With 1,068 yards of total offense, Lewis represents 49.3 percent of the Ravens' 2,162 yards. He has touched the football on 42.8 percent (178) of 415 offensive plays.
"He's a rare combination, a big back with speed, power and toughness," said Jaguars vice president of player personnel James Harris, the former Ravens' pro personnel director. "He's an excellent player."

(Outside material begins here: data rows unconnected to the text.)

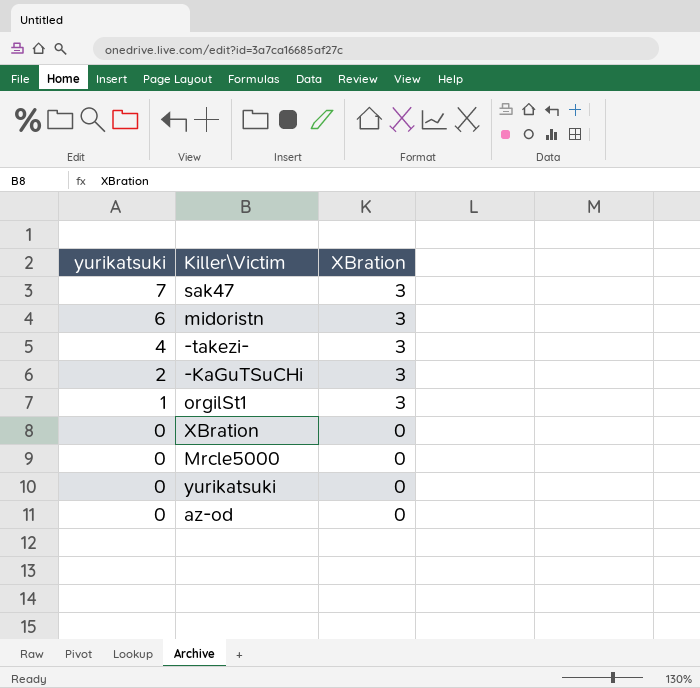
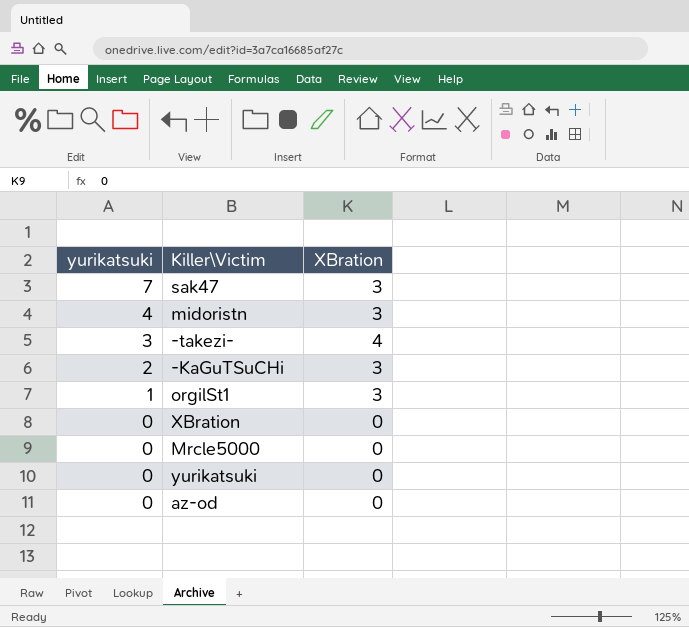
midoristn | yurikatsuki: 6 -> 4
-takezi- | yurikatsuki: 4 -> 3
-takezi- | XBration: 3 -> 4

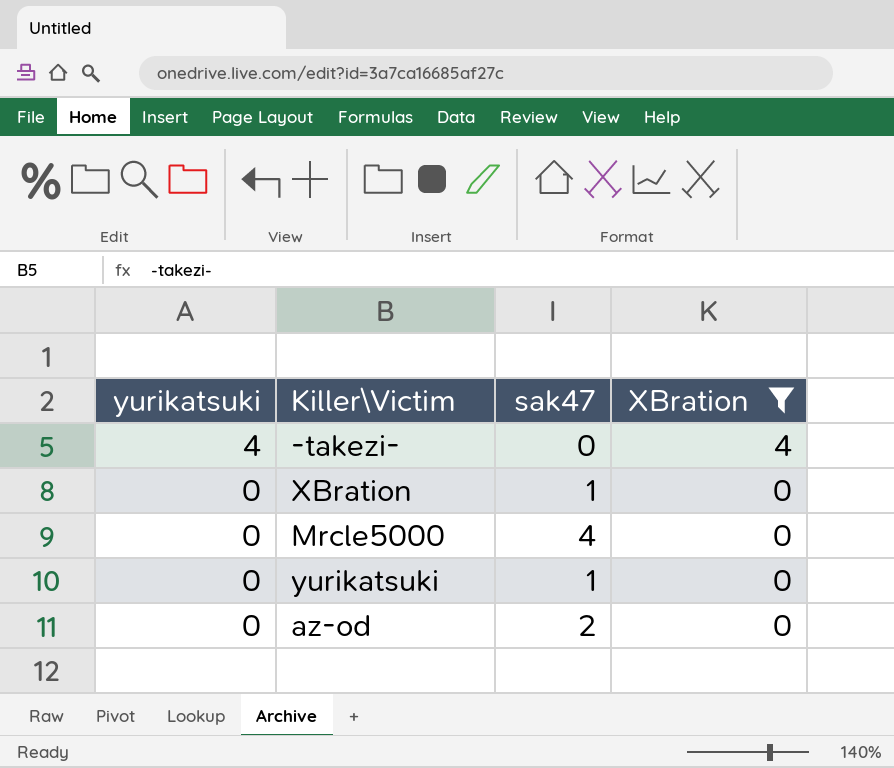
filter: none -> XBration != 3
column sak47 | position: none -> 3
-takezi- | yurikatsuki: 3 -> 4

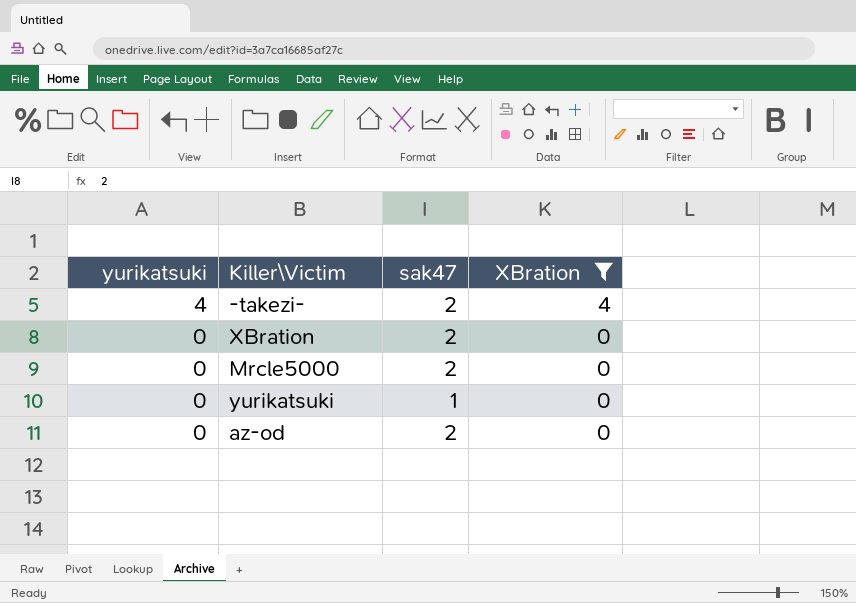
-takezi- | sak47: 0 -> 2
XBration | sak47: 1 -> 2
Mrcle5000 | sak47: 4 -> 2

As Lewis alluded to, though, the Jaguars haven't experienced Baltimore's unique brand of smash-mouth football. Between All-Pro left tackle Jonathan Ogden, left guard Edwin Mulitalo, Flynn, right guard Bennie Anderson and right tackle Orlando "Zeus" Brown, the Ravens average 329.5 pounds. Brown and Ogden are the largest blockers at 6-foot-7, 360 pound and 6-foot-9, 340 pounds, respectively. This is the sort of football game Brown relishes: a boxing match with little finesse to speak of. "They have big guys, but they're also big targets," Brown said. "I get paid to knock guys down, and that's what we plan on doing. It's that simple."

Lewis has patiently read blocks and busted through huge seams to average an NFL-best 181.3 rushing yards a game. The 5-foot-11, 240-pound Lewis is averaging 5.9 carries with six touchdowns and has already set a single-game NFL mark with 295 yards against the Cleveland Browns. He said his sore shoulder feels fine. Lewis acknowledged that the Jaguars are a capable defense. He doesn't plan on giving them excessive respect, though. "They play pretty good," Lewis said, "but I don't think it's anything we can't handle."

Aaron Wilson writes for the Carroll County Times.